G. N. : Lorsque tous les maillons y voient leur intérêt. Il faut noter qu’elles se mettent en place prioritairement dans le Sud-Ouest en raison de l’importance de la charcuterie sèche qui a besoin de jambons gras. Des industriels ont ainsi modifié leur grille de paiement de porcs pour moins pénaliser les porcs gras. En bout de chaîne, il y a aussi des distributeurs régionaux qui communiquent sur la qualité sensorielle de la viande plus grasse qu’ils mettent en rayon.

LMH : Ces productions de niche peuvent-elles se développer demain ?

G. N. : Je pense que oui, à condition que les industriels de la viande et des salaisons parviennent à répercuter ensemble les surcoûts. Il y a cependant un frein à l’obtention d’une viande plus grasse et plus goûteuse : le développement de la non-castration en production. Non seulement les mâles entiers déposent moins de gras, mais ils doivent être abattus jeunes pour ne pas développer d’odeurs sexuelles.
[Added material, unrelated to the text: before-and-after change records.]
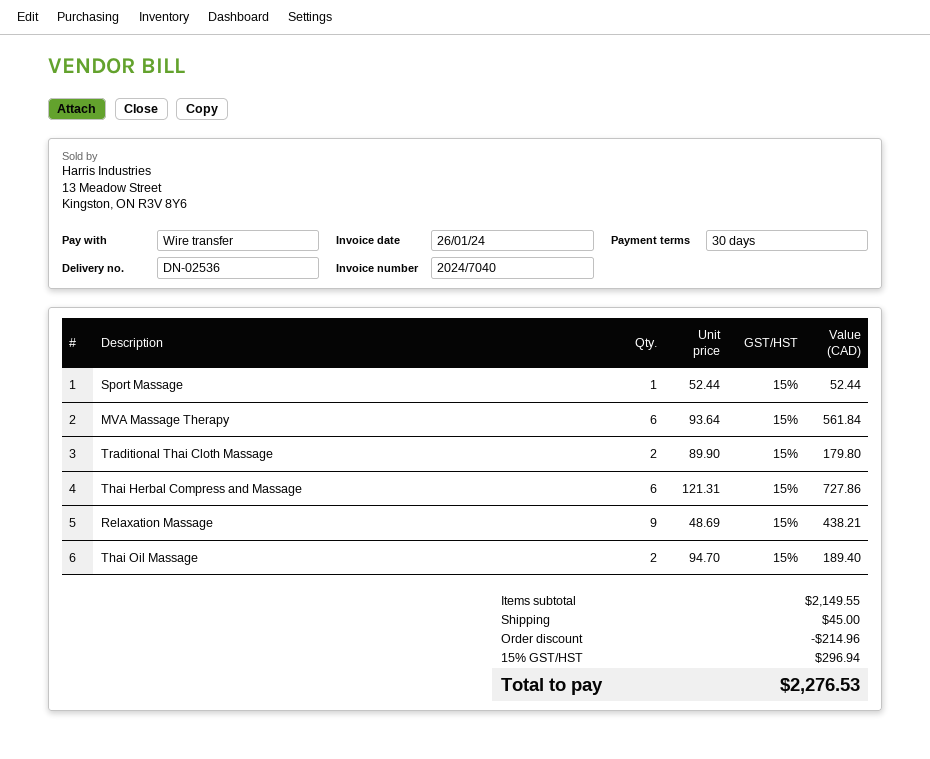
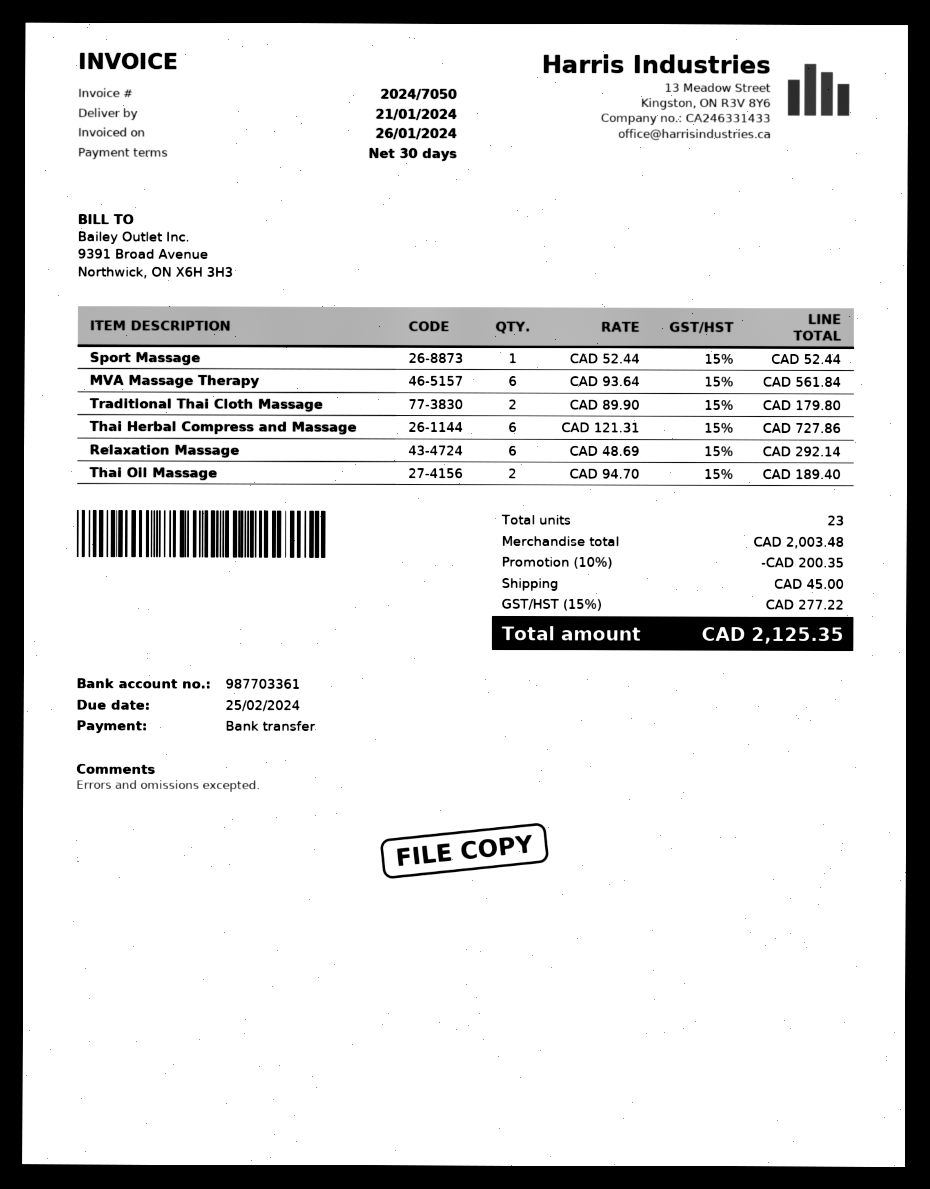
invoice number: 2024/7040 -> 2024/7050
Relaxation Massage: 9 x 48.69 = 438.21 -> 6 x 48.69 = 292.14
subtotal: 2149.55 -> 2003.48
discount: 214.96 -> 200.35
tax: 15% = 296.94 -> 15% = 277.22
total: 2276.53 -> 2125.35

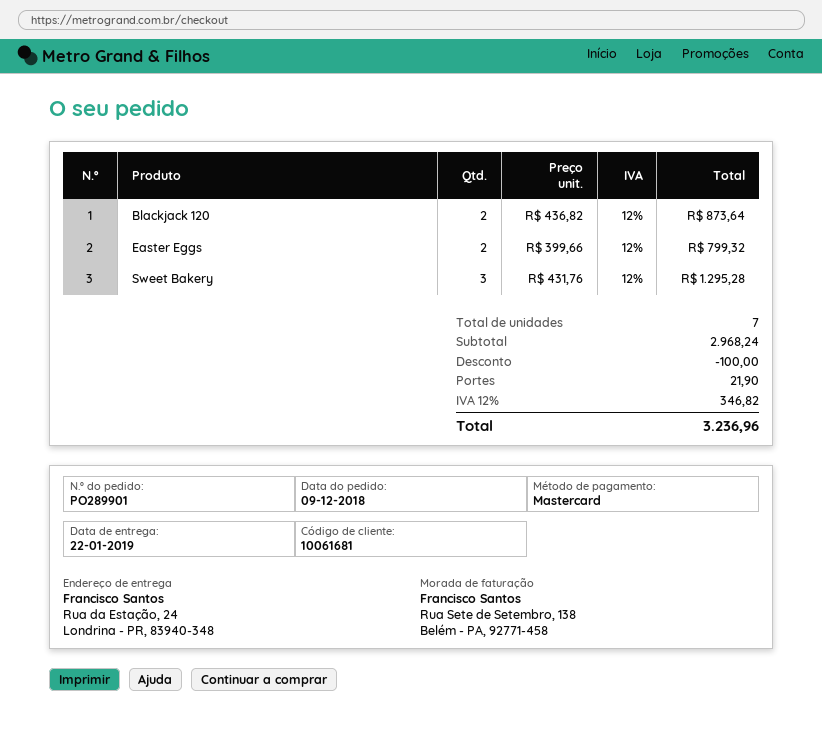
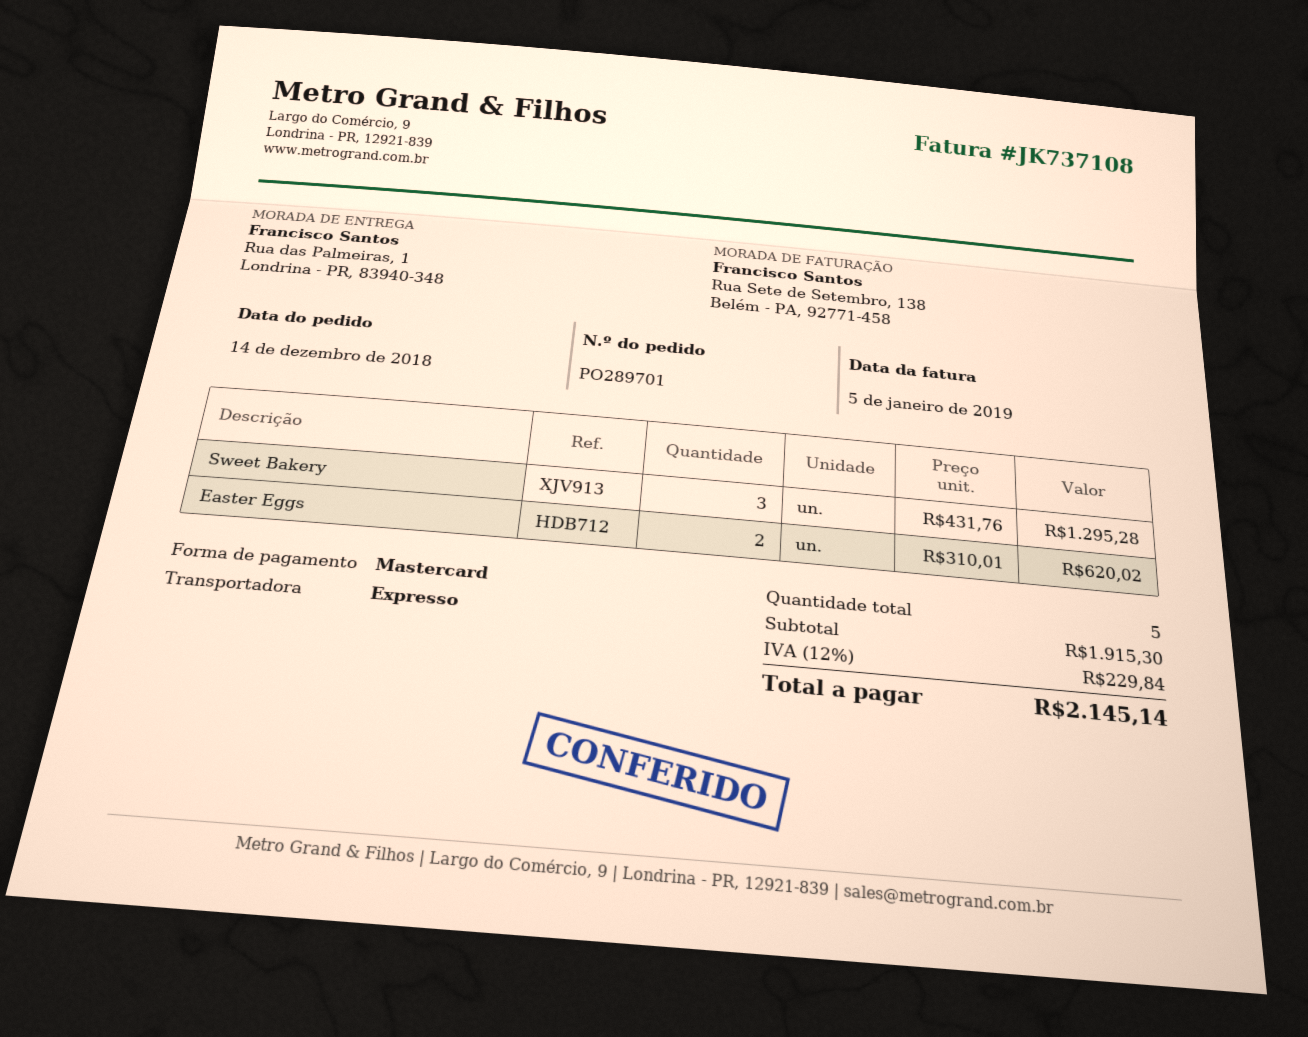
order number: PO289901 -> PO289701
order date: 2018-12-09 -> 2018-12-14
ship to: Rua da Estação, 24, Londrina - PR, 83940-348 -> Rua das Palmeiras, 1, Londrina - PR, 83940-348
Blackjack 120: 2 x 436.82 = 873.64 -> none
Easter Eggs: 2 x 399.66 = 799.32 -> 2 x 310.01 = 620.02
total quantity: 7 -> 5
subtotal: 2968.24 -> 1915.30
discount: 100.00 -> none
shipping: 21.90 -> none
tax: 12% = 346.82 -> 12% = 229.84
total: 3236.96 -> 2145.14

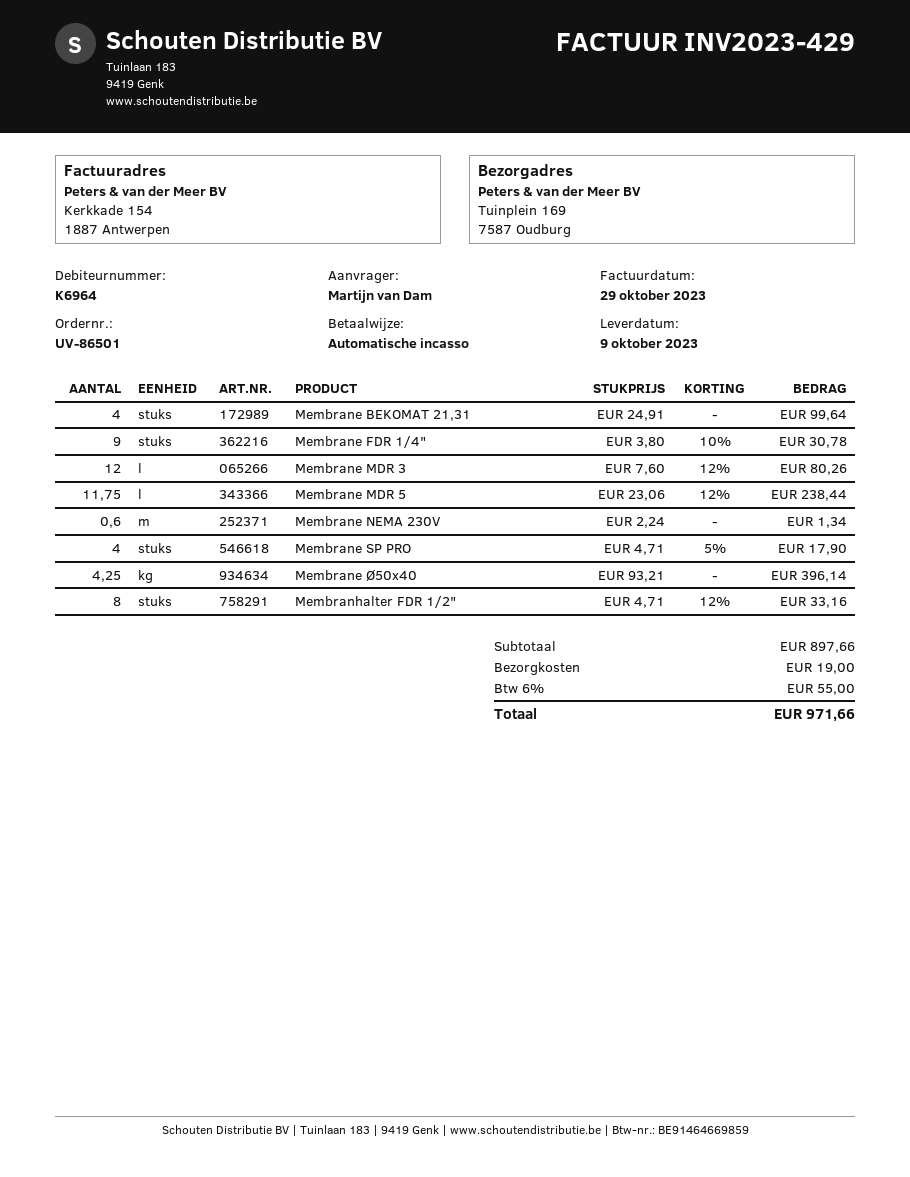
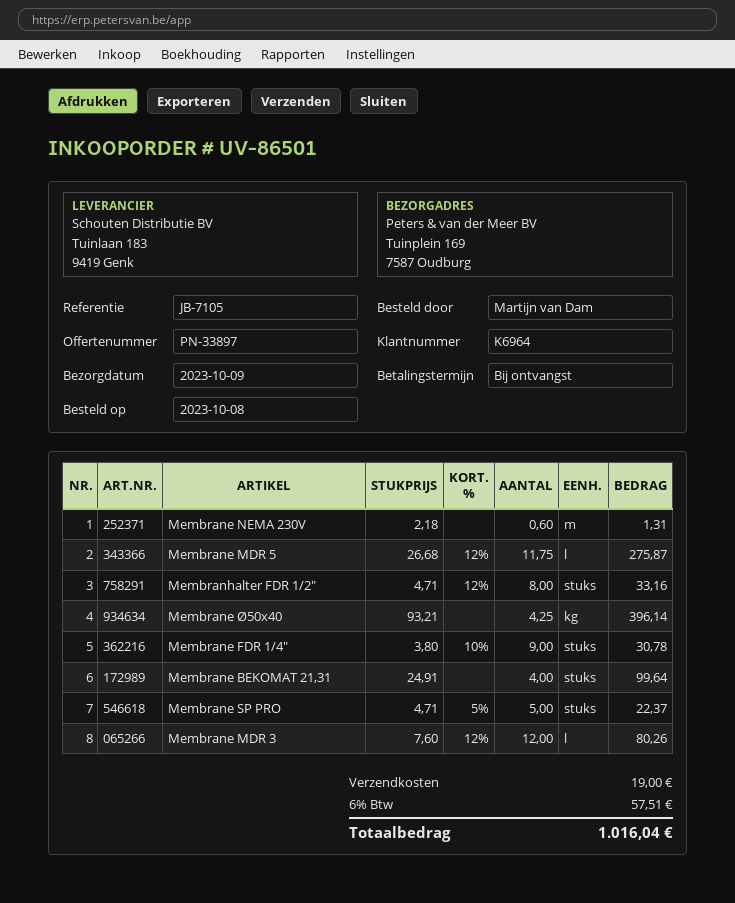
Membrane MDR 5: 11.75 x 23.06 - 12% = 238.44 -> 11.75 x 26.68 - 12% = 275.87
Membrane NEMA 230V: 0.6 x 2.24 = 1.34 -> 0.6 x 2.18 = 1.31
Membrane SP PRO: 4 x 4.71 - 5% = 17.90 -> 5 x 4.71 - 5% = 22.37
tax: 6% = 55.00 -> 6% = 57.51
total: 971.66 -> 1016.04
Une viande plus grasse en label Rouge ?

Le Syndicat des labels porc et charcuterie (Sylaporc) n’intègre pas dans son socle commun un taux minimal de gras. Aujourd’hui, « le label Rouge en porc (5,4 % de la production porcine française avec 900 éleveurs, 35 abatteurs et 120 transformateurs, ndlr) fixe des critères minimums en matière d’espace, d’alimentation, d’âge d’abattage, notamment », explique Caroline Gallard, animatrice du Sylaporc. Cependant, les cahiers des charges (une quinzaine) sont libres d’intégrer des items supplémentaires. Par exemple, environ le tiers d’entre eux utilise de la génétique Duroc français. Le porc en label Rouge s’écoule à 40 % sur le marché de la viande fraîche et 60 % en charcuterie. La question d’une viande plus grasse revient régulièrement sur la table du conseil du Sylaporc. Mais rien n’est encore décidé.